Dan Ammann, GM’s president told the media that the carmaker has sought government approval to deploy the “first production-ready vehicle designed from the start without a steering wheel, pedals or other unnecessary manual controls.”
The carmaker is part of a growing number of companies, which include traditional carmakers, tech companies and startups, who are seeking to develop and deploy robo-taxies over the next three years in Europe, North America and Asia. Most of those companies have one or more partners.
On Tuesday, Ford Motor Co had said it will partner with Postmates Inc, a delivery service, to transport packages, food and people, in its self-driving cars, being developed by its Argo unit.
Although Alphabet’s Waymo is among the top in the leaderboard, for testing prototypes of self-driving vehicles, it has been less explicit in announcing its plans for commercial robo-taxi services.
GM disclosed that it has requested the National Highway Traffic Safety Administration to allow 16 alterations to existing vehicle safety rules, such as re-position airbags, which have traditionally been in the steering wheel, to enable the deployment of the Cruise AV.
Incidentally, GM will need to seek approvals from individual U.S. states. For states that stipulate that self-driving cars much have a licensed human driver, the carmaker will have to work with regulators to either change the rule or get a waiver from it.
GM declined to identify the states in which its Cruise AV will be launched, or when it plans on testing the vehicle.
GM aims to have control over its fleet of self-driving cars since it sees it can generate potentially significant revenues from selling related services, ranging from e-commerce to info-entertainments, to consumers riding the vehicle.

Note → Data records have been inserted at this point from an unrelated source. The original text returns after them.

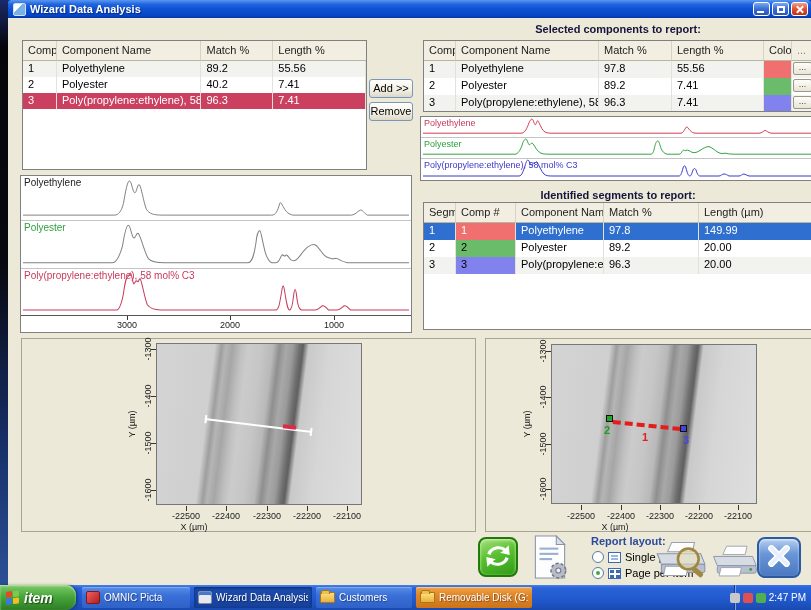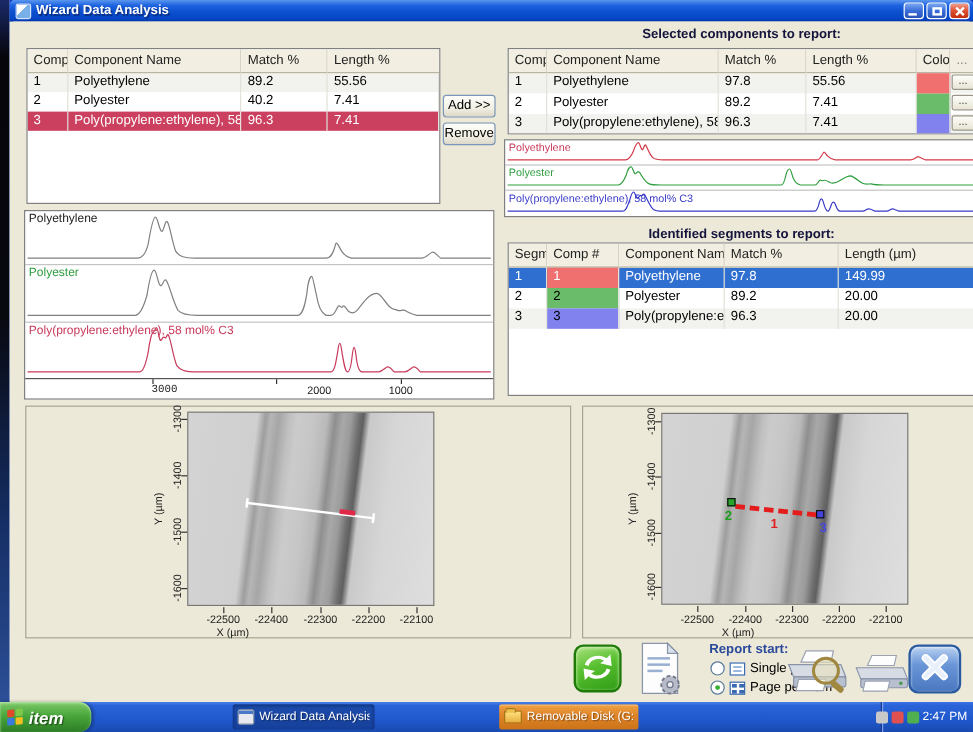--- a/index.html
+++ b/index.html
@@ -305,7 +305,7 @@
           <div class="axis-tick" style="left:106px;"></div>
           <div class="axis-tick" style="left:209px;"></div>
           <div class="axis-tick" style="left:313px;"></div>
-          <span class="axis-lab" style="left:116px;font-family:Liberation Mono, monospace;">3000</span>
+          <span class="axis-lab" style="left:106px;">3000</span>
           <span class="axis-lab" style="left:209px;margin-left:36px;">2000</span>
           <span class="axis-lab" style="left:313px;">1000</span>
         </div>

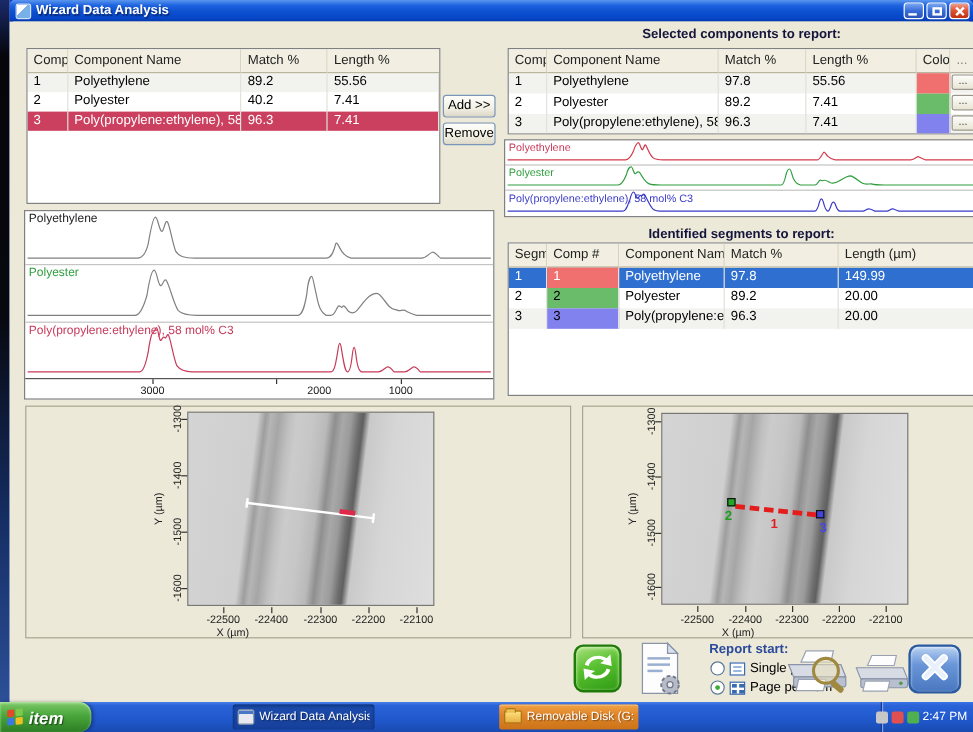--- a/index.html
+++ b/index.html
@@ -306,7 +306,7 @@
           <div class="axis-tick" style="left:209px;"></div>
           <div class="axis-tick" style="left:313px;"></div>
           <span class="axis-lab" style="left:106px;">3000</span>
-          <span class="axis-lab" style="left:209px;margin-left:36px;">2000</span>
+          <span class="axis-lab" style="left:209px;">2000</span>
           <span class="axis-lab" style="left:313px;">1000</span>
         </div>
       </div>

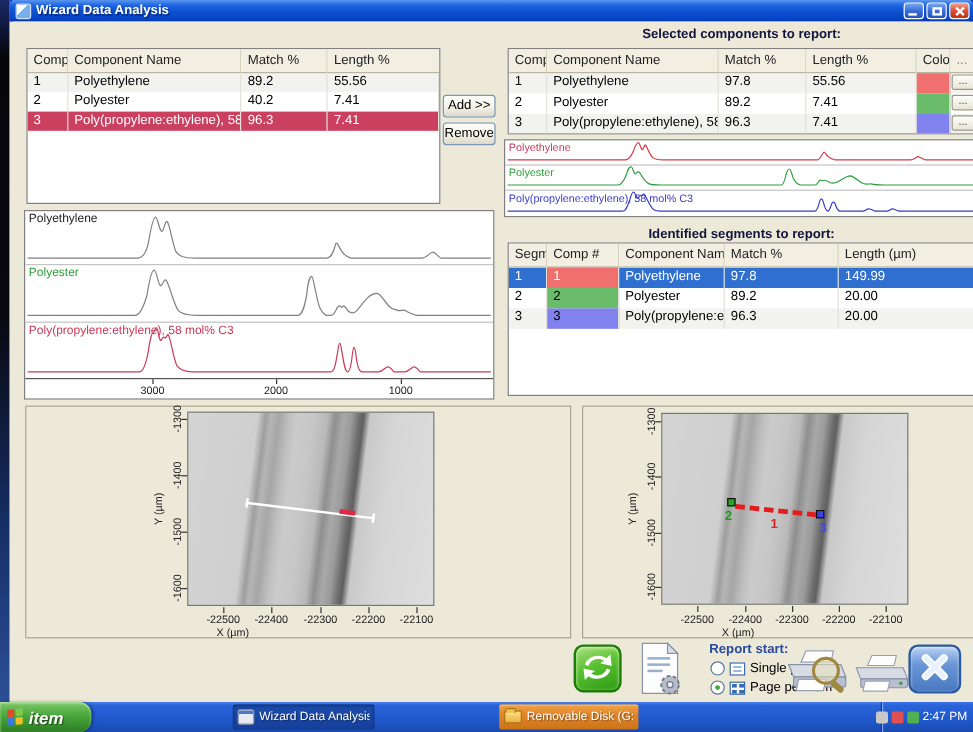--- a/index.html
+++ b/index.html
@@ -388,7 +388,7 @@
         </svg>
       </button>
 
-      <div class="report-title" style="left:583px; top:517px;">Report start:</div>
+      <div class="report-title" style="left:583px; top:517px;">Report layout:</div>
       <div class="radio-row" style="left:584px; top:532px;">
         <span class="radio"></span>
         <span class="page-ic single"></span>

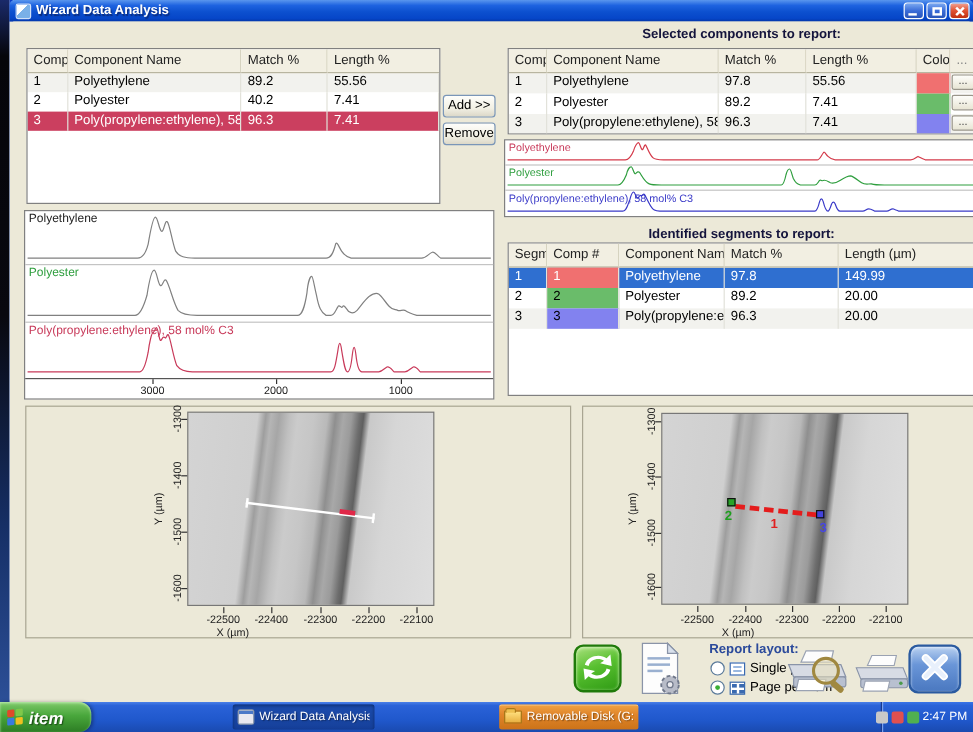--- a/index.html
+++ b/index.html
@@ -440,6 +440,10 @@
       </span>
       <span class="start-label">item</span>
     </div>
+    <div class="task-item" style="left:82px; width:108px;">
+      <span class="ti omnic"></span>
+      <span class="task-label">OMNIC Picta</span>
+    </div>
     <div class="task-item active" style="left:194px; width:118px;">
       <span class="ti wda"></span>
       <span class="task-label">Wizard Data Analysis</span>

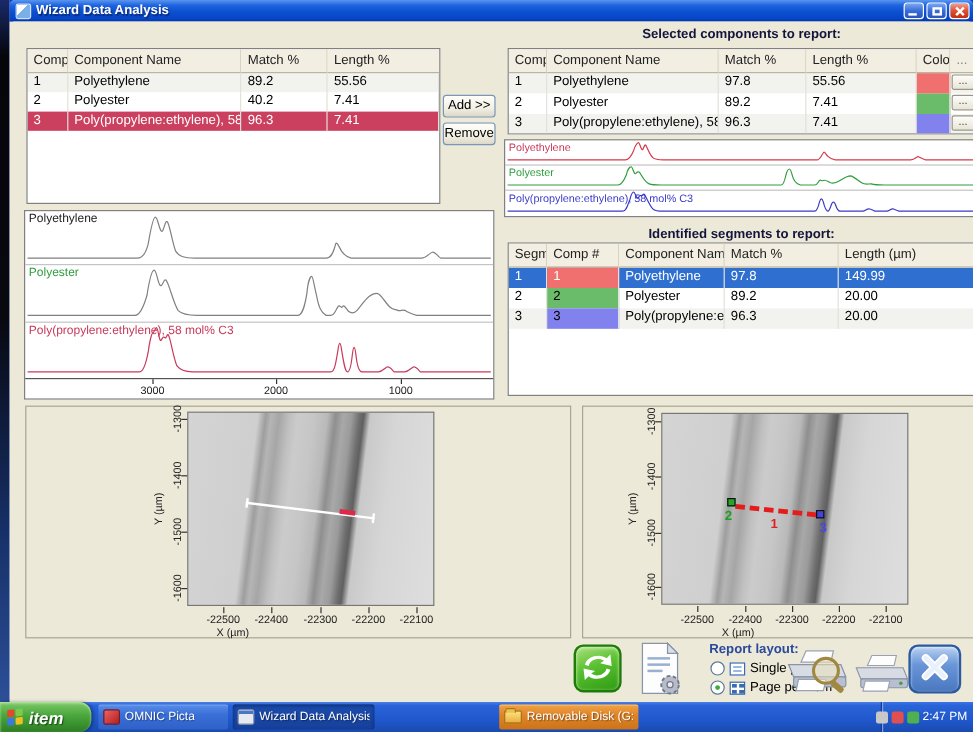--- a/index.html
+++ b/index.html
@@ -448,6 +448,10 @@
       <span class="ti wda"></span>
       <span class="task-label">Wizard Data Analysis</span>
     </div>
+    <div class="task-item" style="left:316px; width:96px;">
+      <span class="folder"></span>
+      <span class="task-label">Customers</span>
+    </div>
     <div class="task-item alert" style="left:416px; width:116px;">
       <span class="folder"></span>
       <span class="task-label">Removable Disk (G:)</span>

During a briefing in San Francisco on November 30, GM’s Ammann told investors the lifetime revenue generation of one of its self-driving cars could eventually be “several hundred thousands of dollars.” The significance of this statement should be seen in the context of GM collecting on average $30,000 for one of its vehicles, from initial sales.
The technology for this prototype from GM’s acquisition of San Francisco-based Cruise Automation which it acquired in March 2016 for a reported $1 billion.